Silver broke through critical trend line support and lacks upward momentum.  I am impressed, however, with the inexpensive call options available in the market and recommend an inter-market hedge by buying gold puts and silver calls.  This strategy would require a couple of months in time on the options for an effective volatility play.  Alternatively for the more aggressive bear trader, you could sell silver futures and buy calls as protection (for example, sell one silver futures at $7.00 and buy two August 720 calls for $500, then roll into September calls when the August's go off the board).  The daily volatility can easily provide winners on both sides if you keep your strike prices close and keep your time frames tight.  All the silver to $50 prayers for Hunt Brother Part Two out there isn't going to help this market.
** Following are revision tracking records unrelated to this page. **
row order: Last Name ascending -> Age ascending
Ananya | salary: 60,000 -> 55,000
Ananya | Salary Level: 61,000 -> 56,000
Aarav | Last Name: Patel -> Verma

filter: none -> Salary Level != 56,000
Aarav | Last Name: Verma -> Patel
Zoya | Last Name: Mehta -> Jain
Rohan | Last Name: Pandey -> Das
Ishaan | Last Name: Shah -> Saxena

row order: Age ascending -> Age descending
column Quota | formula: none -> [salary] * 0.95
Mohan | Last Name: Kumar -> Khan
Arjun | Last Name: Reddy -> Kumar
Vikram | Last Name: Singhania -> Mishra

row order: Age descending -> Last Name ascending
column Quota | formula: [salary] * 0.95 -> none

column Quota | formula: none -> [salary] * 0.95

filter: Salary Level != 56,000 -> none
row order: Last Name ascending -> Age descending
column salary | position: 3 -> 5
There have been times over the past couple of years where all the sellers in silver evaporate and short covering rallies ensue.  For example the last run to $8.50 had that feel - like you couldn't pay someone enough to sell their silver.  But the sellers came back, on the heels of a gold failure, and I haven't felt that nervousness since.  When silver makes several intraday recoveries from 20 cent down moves and also holds onto a couple of 20 cent up days I might get bullish, but until then silver is a sell.
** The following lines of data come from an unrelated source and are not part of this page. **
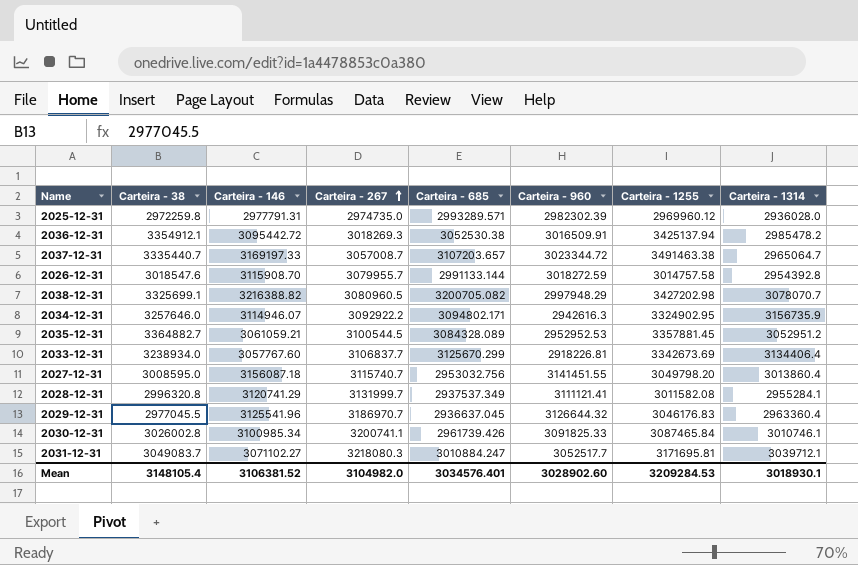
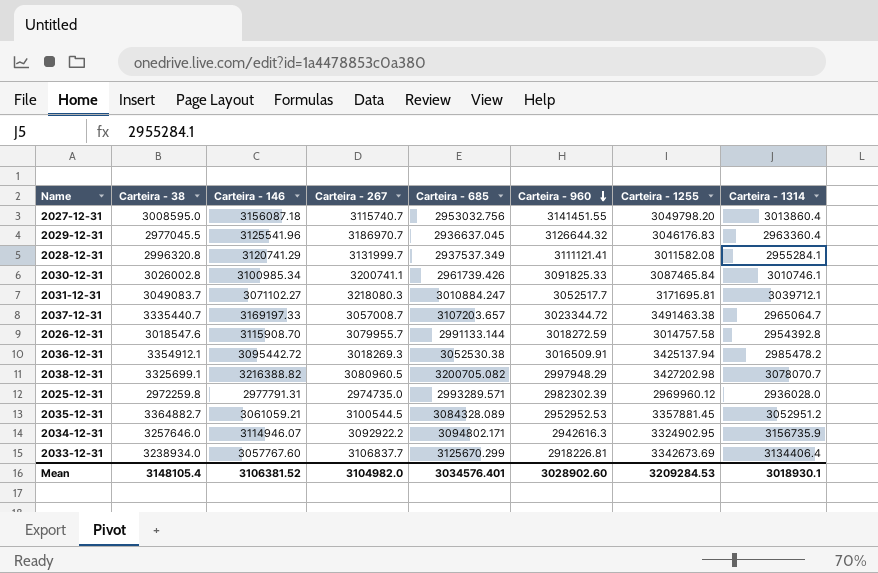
row order: Carteira - 267 ascending -> Carteira - 960 descending

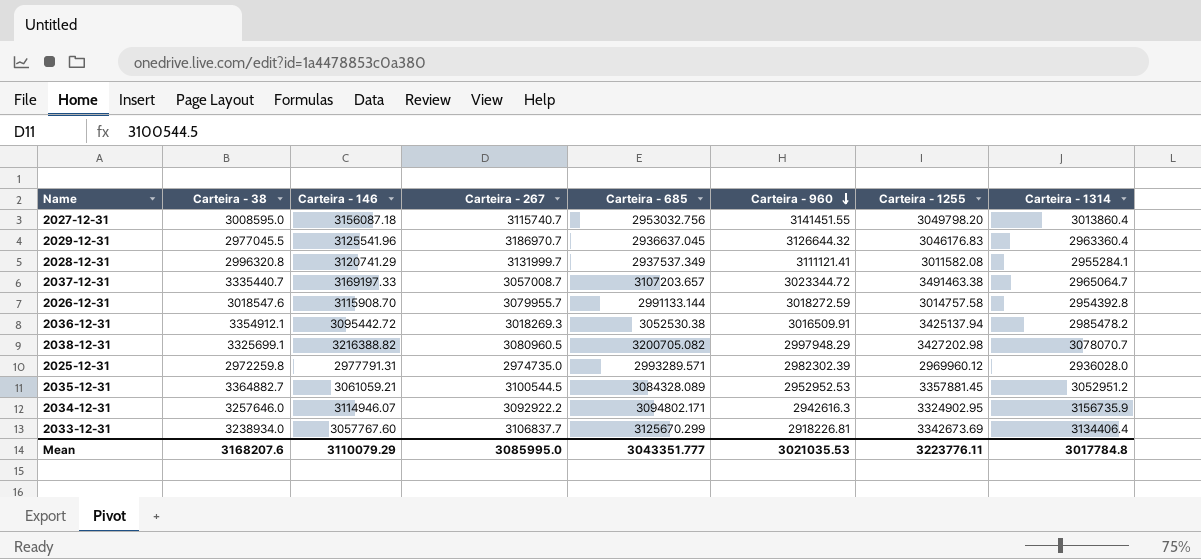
row 2030-12-31: 3026002.8 | 3100985.34 | 3200741.1 | 2961739.426 | 3091825.33 | 3087465.84 | 3010746.1 -> none
row 2031-12-31: 3049083.7 | 3071102.27 | 3218080.3 | 3010884.247 | 3052517.7 | 3171695.81 | 3039712.1 -> none
Mean | Carteira - 38: 3148105.4 -> 3168207.6
Mean | Carteira - 146: 3106381.52 -> 3110079.29
Mean | Carteira - 267: 3104982.0 -> 3085995.0
Mean | Carteira - 685: 3034576.401 -> 3043351.777
Mean | Carteira - 960: 3028902.60 -> 3021035.53
Mean | Carteira - 1255: 3209284.53 -> 3223776.11
Mean | Carteira - 1314: 3018930.1 -> 3017784.8

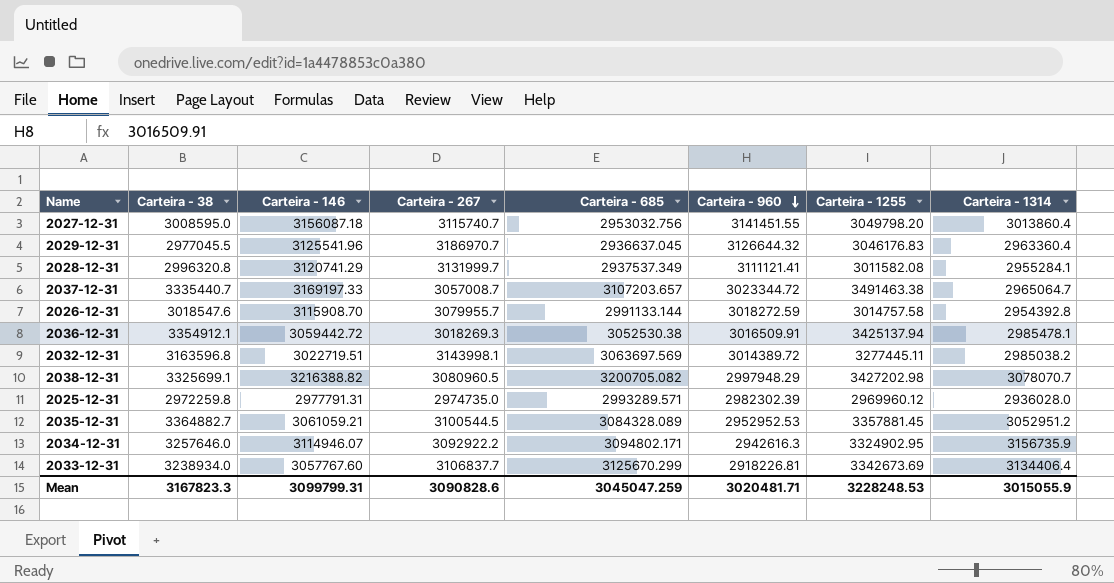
2036-12-31 | Carteira - 146: 3095442.72 -> 3059442.72
2036-12-31 | Carteira - 1314: 2985478.2 -> 2985478.1
row 2032-12-31: none -> 3163596.8 | 3022719.51 | 3143998.1 | 3063697.569 | 3014389.72 | 3277445.11 | 2985038.2
Mean | Carteira - 38: 3168207.6 -> 3167823.3
Mean | Carteira - 146: 3110079.29 -> 3099799.31
Mean | Carteira - 267: 3085995.0 -> 3090828.6
Mean | Carteira - 685: 3043351.777 -> 3045047.259
Mean | Carteira - 960: 3021035.53 -> 3020481.71
Mean | Carteira - 1255: 3223776.11 -> 3228248.53
Mean | Carteira - 1314: 3017784.8 -> 3015055.9

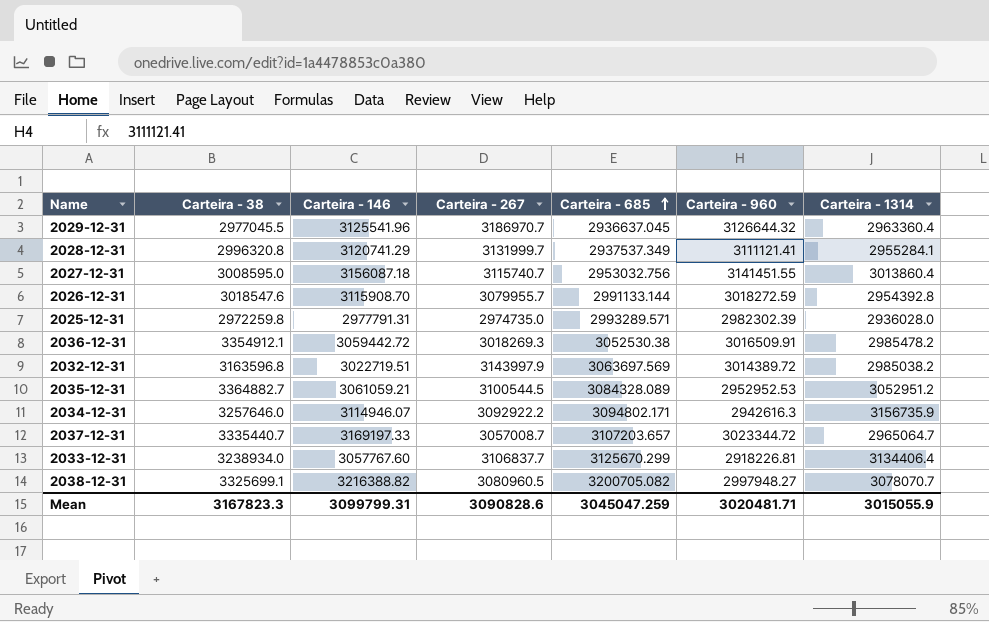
row order: Carteira - 960 descending -> Carteira - 685 ascending
column Carteira - 1255 | position: 7 -> none
2036-12-31 | Carteira - 1314: 2985478.1 -> 2985478.2
2032-12-31 | Carteira - 267: 3143998.1 -> 3143997.9
2038-12-31 | Carteira - 960: 2997948.29 -> 2997948.27

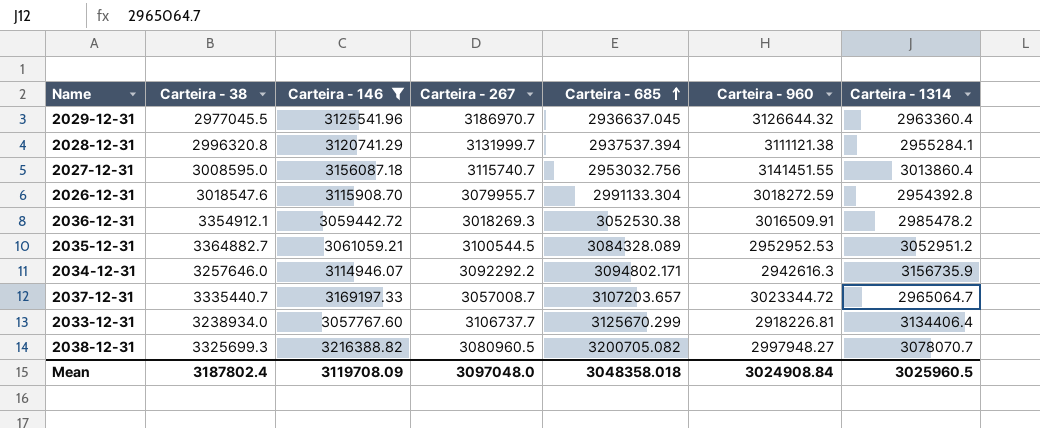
filter: none -> Carteira - 146 >= 3057767.60
2028-12-31 | Carteira - 685: 2937537.349 -> 2937537.394
2028-12-31 | Carteira - 960: 3111121.41 -> 3111121.38
2026-12-31 | Carteira - 685: 2991133.144 -> 2991133.304
2034-12-31 | Carteira - 267: 3092922.2 -> 3092292.2
2033-12-31 | Carteira - 267: 3106837.7 -> 3106737.7
2038-12-31 | Carteira - 38: 3325699.1 -> 3325699.3
Mean | Carteira - 38: 3167823.3 -> 3187802.4
Mean | Carteira - 146: 3099799.31 -> 3119708.09
Mean | Carteira - 267: 3090828.6 -> 3097048.0
Mean | Carteira - 685: 3045047.259 -> 3048358.018
Mean | Carteira - 960: 3020481.71 -> 3024908.84
Mean | Carteira - 1314: 3015055.9 -> 3025960.5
If I may interrupt myself for a brief aside on silver.  I listen to all types of customers and traders who hoard physical silver and gold and for the most part they fall into one of two camps.  The first camp falls for the chaos theory and thinks currency is for suckers and raw and precious metals will be the future because the world as we know it is coming to an end.  The second camp says a shortage of physical deliverable silver will cause a rush to the market for delivery thereby igniting an explosive surge in silver prices.  There is a part of me that can empathize with the first argument because the world is getting seemingly more screwed up every day, and the idea of our impending doom has a growing argument.  Nevertheless I stopped the acid trip a long time ago and I can't for second wager my financial well being on the egocentric view that this will happen in my lifetime or my family's.  As for the second argument, about the shortage, you are missing a big piece of the puzzle.  Those that bite on this viewpoint see the ever declining inventory and increasing usage of raw metals through the US inventory reports that are freely available to public.  And, after your E=MC2 calculation, you figured out that we will eventually run out of the stuff.  Of course, everyone else sees the same thing you see so you must be telling yourself at this point that it is only a matter of time before the market wakes up and smells the coffee, right?  Not to burst your bubble, but huge hoarders of physical silver like Warren Buffet, Bill Gates, Michael Dell, George Soros, etc. don't keep their metal in US storage and are not required to report it.  So, the moral of this story is looks can be deceiving and what appears to be a shortage is more like a squeeze in the making - which, by the way, is not such a bad thing for you silver bulls out there.  But a squeeze like that doesn't mean you need to have physical possession of silver - you will be just fine with your undeliverable futures contract at $20/oz because even if they can't deliver you will get paid.  If you don't believe me call the exchange and ask them yourself.  Meanwhile you are missing out on leverage, short term plays, option protection and/or speculation - all the while paying a nice transaction premium and delivery and storage costs, all just to show your buddies your coin collection - but I digress.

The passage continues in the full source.